The values of the derivative of the Riemann zeta function at negative odd integers

I would like to know if the values of the derivative of the Riemann zeta function at negative odd integers are computed, i.e. $\zeta'(-n)$ when $n$ is odd. When I look at the page from Wolfram MathWorld or Wiki, I just found the value of $\zeta'(-1)$.

Solution 1:

In fact $\;\displaystyle\zeta(-1)=-\frac 1{12}\;$ while $\;\displaystyle\zeta'(-1)=\frac 1{12}-\ln A\;$ with $A$ the Glaisher–Kinkelin constant.

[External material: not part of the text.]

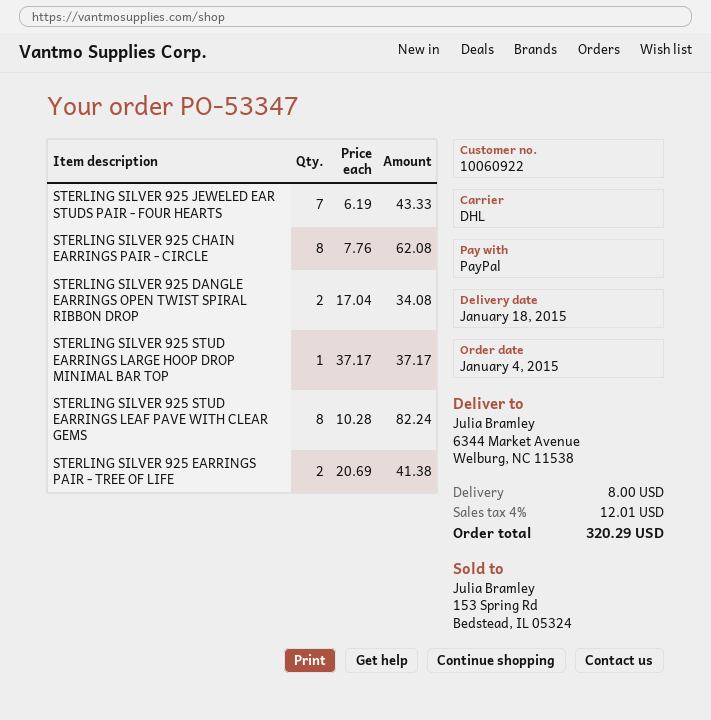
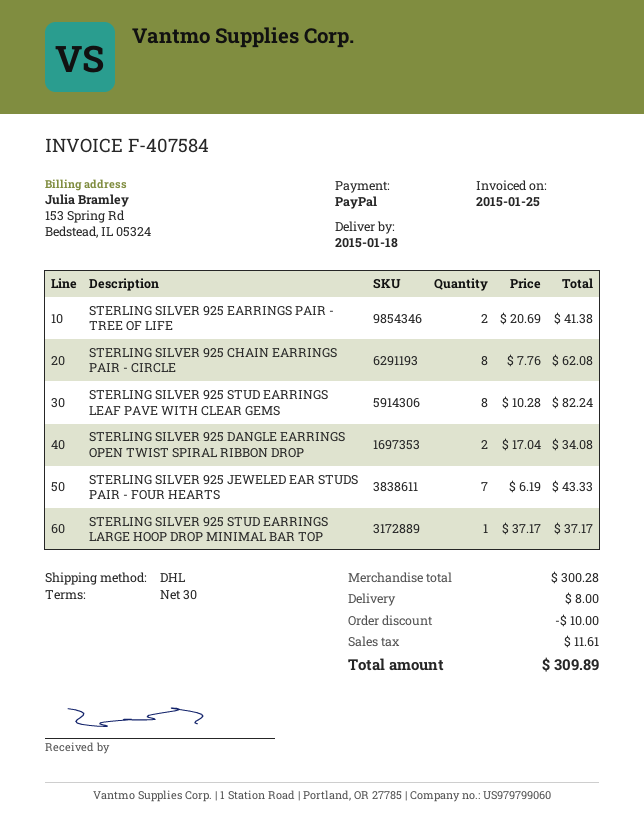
discount: none -> 10.00
tax: 12.01 -> 11.61
total: 320.29 -> 309.89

All this is given in Wikipedia including the general formula (for $\,n\in\mathbb{N}^*$) : $$\tag{1}\zeta'(-2n)=(-1)^n\frac{(2n)!}{2(2\pi)^{2n}}\;\zeta(2n+1)$$ Relations of this kind are usually obtained using the functional equation (with $s \leftrightarrow (1-s)$ here) : $$\tag{2}\zeta(1-s)=2(2\pi)^{-s}\Gamma(s)\,\zeta(s)\cos\left(\frac{\pi}2s\right)$$ the derivative gives us : \begin{align} \tag{3}-\zeta'(1-s)=\left(2(2\pi)^{-s}\Gamma(s)\,\zeta(s)\right)^{\,'}\,\cos\left(\frac{\pi}2s\right)+2(2\pi)^{-s}\Gamma(s)\,\zeta(s)\left(-\frac{\pi}2\sin\left(\frac{\pi}2s\right)\right)\\ \end{align} For $\;s=2n+1,\;n\in \mathbb{N}^*\,$ and since $\;\cos\left(\frac{\pi}2(2n+1)\right)=0,\;\sin\left(\frac{\pi}2(2n+1)\right)=(-1)^n\frac{\pi}2\,$ we get : \begin{align} \zeta'(-2n)=\pi\,(2\pi)^{-(2n+1)}\Gamma(2n+1)\,\zeta(2n+1)(-1)^n\\ \end{align} i.e. the wished relation $(1)$.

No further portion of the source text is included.